Wednesday 26th November 2014
quotequote all
I may, at unavoidably short notice, be supporting some Citrix Xendesktop kit.
I'm currently building and installing it on development servers but the problem is... I don't even know what I'm building or what precisely it will do.
I've struggled to find a competent explanation that isn't just marketing guff. You know what I mean - "virtualisation will transform your business!"
So, I'll keep building and figure it out but in the meantime, I know there are plenty of smart people here who can give a sensible technical explanation so I thought I would try.

Can someone just explain what it does and how.

I get server virtualisation.
I get windows terminal servers.
I get application streaming but haven't worked with it.
But primarily I'm coming from a background of old fashioned Windows terminal servers.

So what is XenDesktop? Seems like a weird hybrid of all three. If so, how does it work under the covers? Where do the boundaries lie? Does it provision virtual servers? Or just user profiles? Both? What can/can't it do? Agh! So much frustration!

ArsE92

21,007 posts

186 months

Wednesday 26th November 2014
quotequote all
The datasheet might help. Admittedly I haven't read it. thumbup

Sheets Tabuer

18,897 posts

214 months

Wednesday 26th November 2014
quotequote all
It's VDI, virtual desktop.

As luck would have it citrix did an install video session this week.

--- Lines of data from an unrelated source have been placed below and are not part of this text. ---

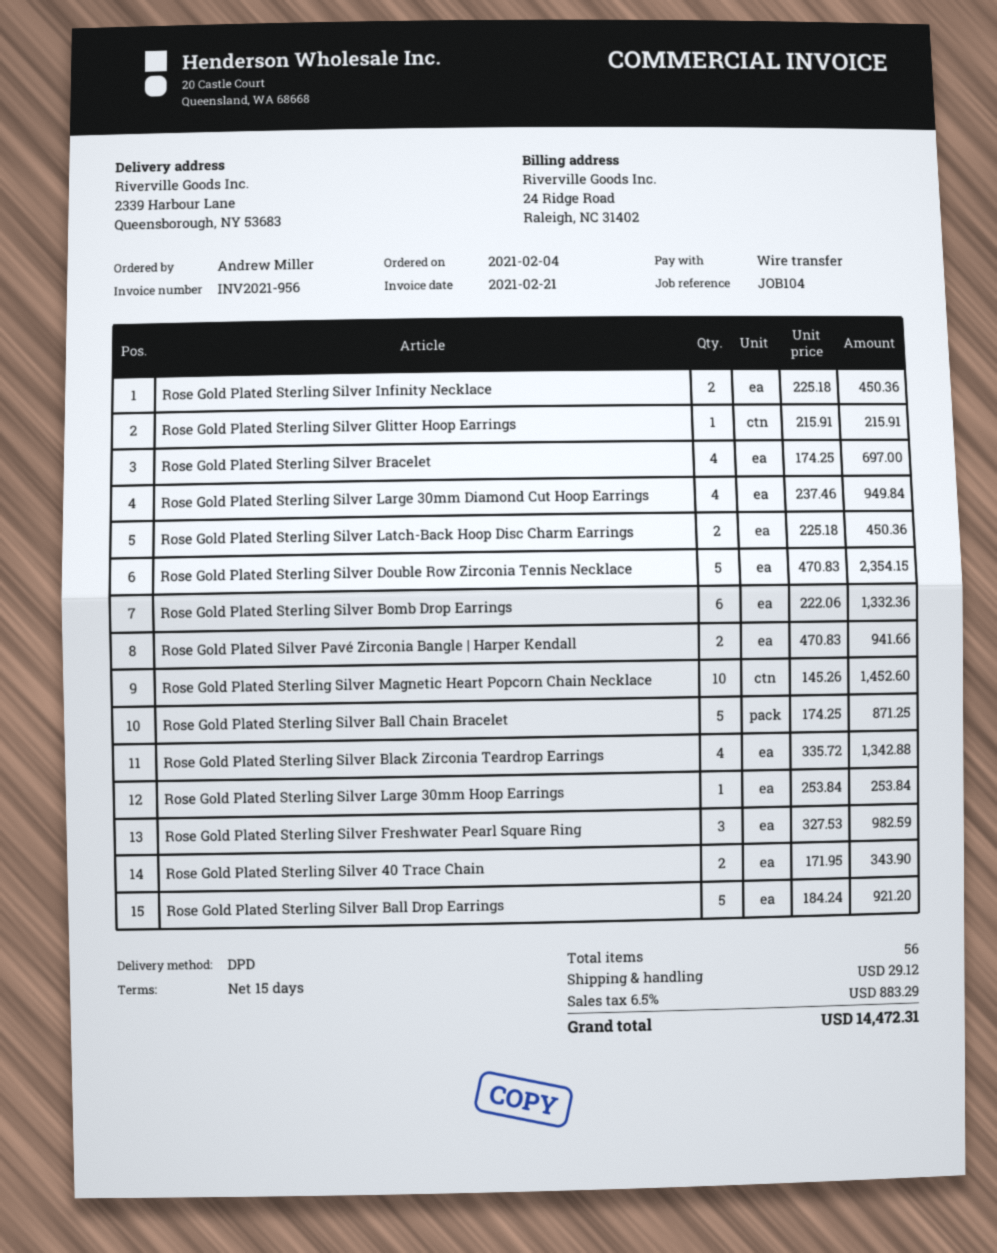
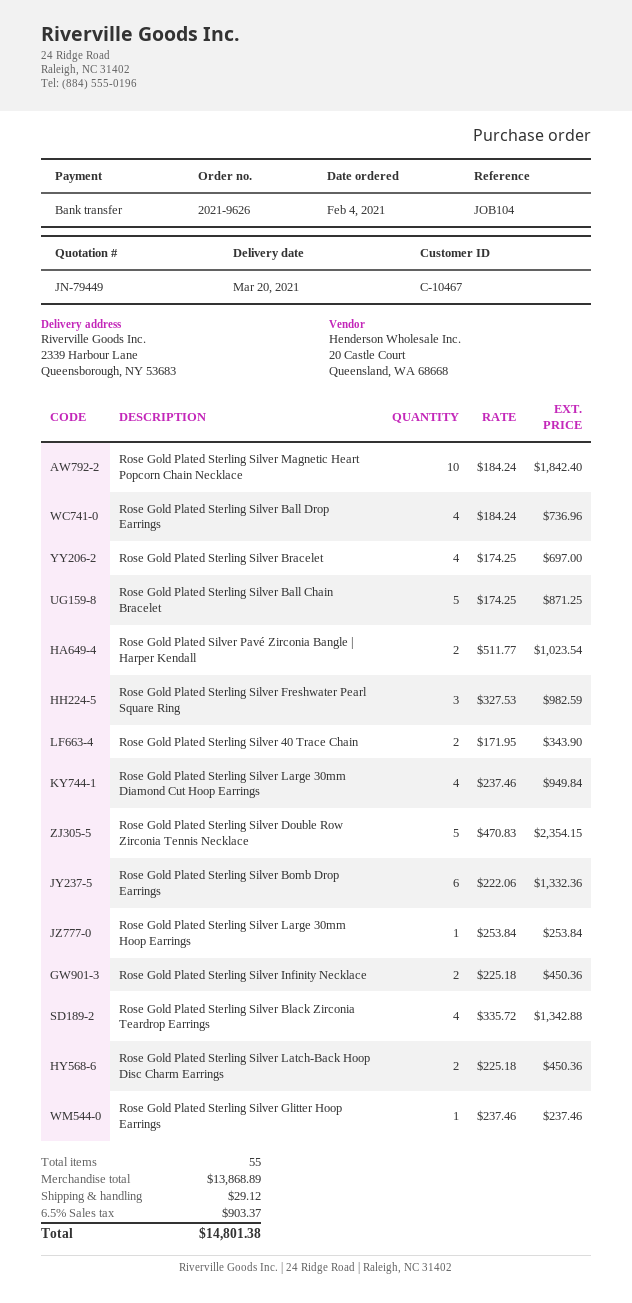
Rose Gold Plated Sterling Silver Glitter Hoop Earrings: 1 x 215.91 = 215.91 -> 1 x 237.46 = 237.46
Rose Gold Plated Silver Pavé Zirconia Bangle | Harper Kendall: 2 x 470.83 = 941.66 -> 2 x 511.77 = 1023.54
Rose Gold Plated Sterling Silver Magnetic Heart Popcorn Chain Necklace: 10 x 145.26 = 1452.60 -> 10 x 184.24 = 1842.40
Rose Gold Plated Sterling Silver Ball Drop Earrings: 5 x 184.24 = 921.20 -> 4 x 184.24 = 736.96
total quantity: 56 -> 55
tax: 6.5% = 883.29 -> 6.5% = 903.37
total: 14472.31 -> 14801.38

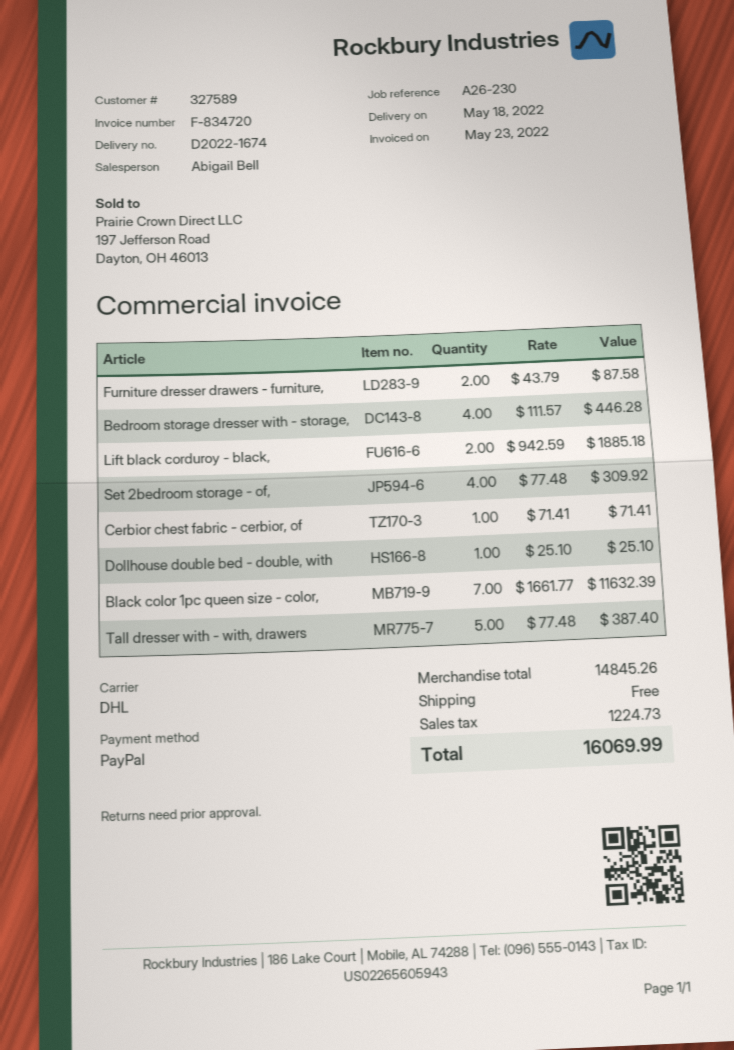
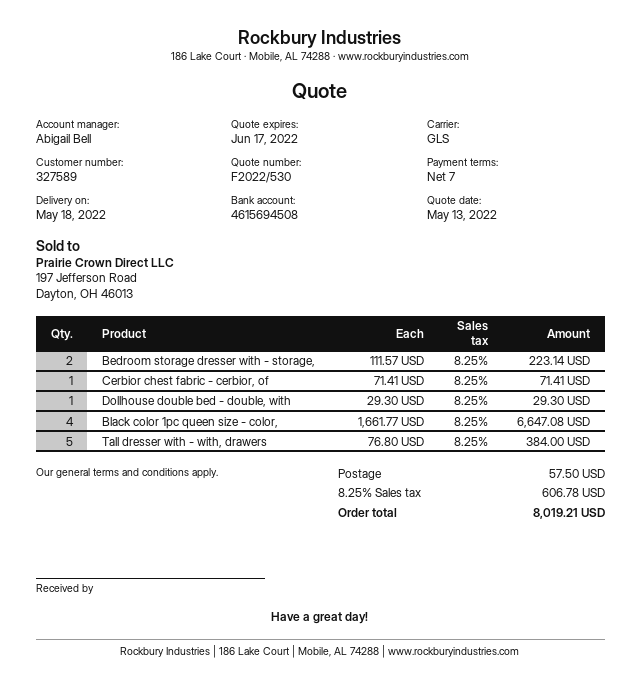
shipping method: DHL -> GLS
Furniture dresser drawers - furniture,: 2 x 43.79 = 87.58 -> none
Bedroom storage dresser with - storage,: 4 x 111.57 = 446.28 -> 2 x 111.57 = 223.14
Lift black corduroy - black,: 2 x 942.59 = 1885.18 -> none
Set 2bedroom storage - of,: 4 x 77.48 = 309.92 -> none
Dollhouse double bed - double, with: 1 x 25.10 = 25.10 -> 1 x 29.30 = 29.30
Black color 1pc queen size - color,: 7 x 1661.77 = 11632.39 -> 4 x 1661.77 = 6647.08
Tall dresser with - with, drawers: 5 x 77.48 = 387.40 -> 5 x 76.80 = 384.00
shipping: 0.00 -> 57.50
tax: 1224.73 -> 606.78
total: 16069.99 -> 8019.21

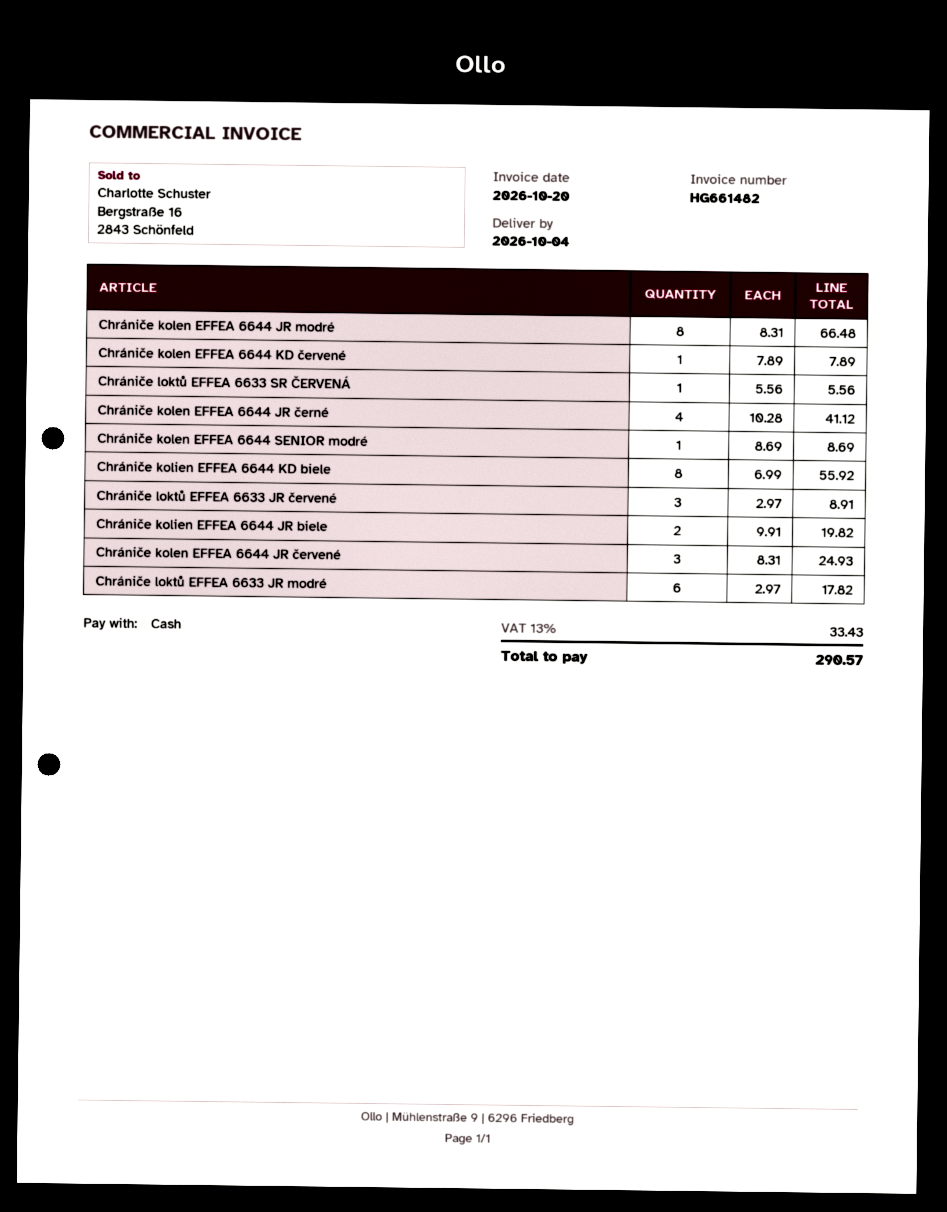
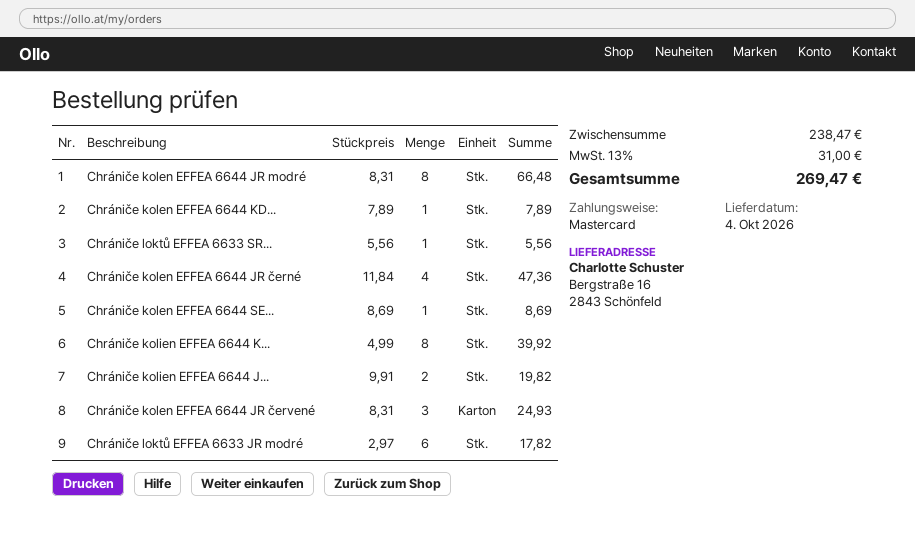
payment method: cash -> Mastercard
Chrániče kolen EFFEA 6644 JR černé: 4 x 10.28 = 41.12 -> 4 x 11.84 = 47.36
Chrániče kolien EFFEA 6644 KD biele: 8 x 6.99 = 55.92 -> 8 x 4.99 = 39.92
Chrániče loktů EFFEA 6633 JR červené: 3 x 2.97 = 8.91 -> none
tax: 13% = 33.43 -> 13% = 31.00
total: 290.57 -> 269.47

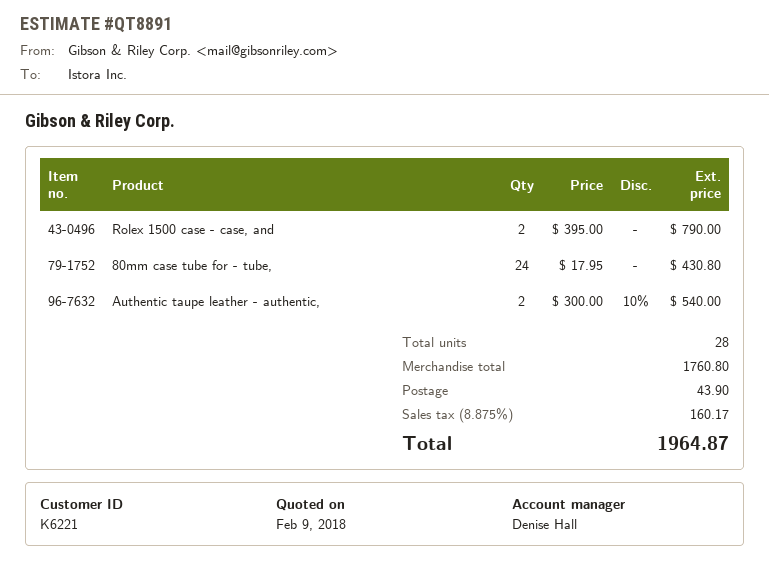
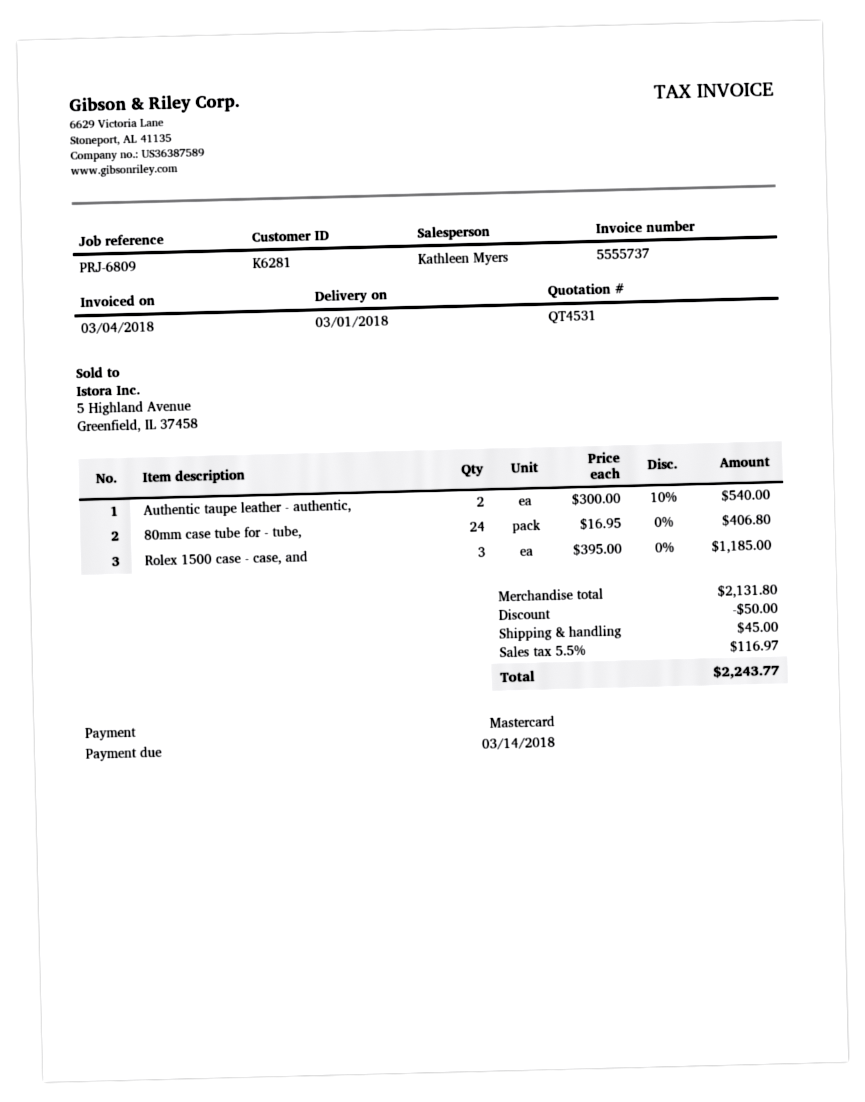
quote number: QT8891 -> QT4531
customer number: K6221 -> K6281
sales rep: Denise Hall -> Kathleen Myers
Rolex 1500 case - case, and: 2 x 395.00 = 790.00 -> 3 x 395.00 = 1185.00
80mm case tube for - tube,: 24 x 17.95 = 430.80 -> 24 x 16.95 = 406.80
subtotal: 1760.80 -> 2131.80
discount: none -> 50.00
shipping: 43.90 -> 45.00
tax: 8.875% = 160.17 -> 5.5% = 116.97
total: 1964.87 -> 2243.77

http://www.citrix.com/tv/#videos/12582

GreigM

6,726 posts

248 months

Wednesday 26th November 2014
quotequote all
I use it every day as an end-user. For me it removes the need for a VPN as I can simply open a website, login, and then click on an icon to do all the things I'd want to do on the VPN.

The icons I get presented with are an assortment of pre-canned apps alongside a number of usual suspects like remote desktop, IE, outlook. Whenever I launch one of the "apps" I effectively get a window onto the application running at the server end.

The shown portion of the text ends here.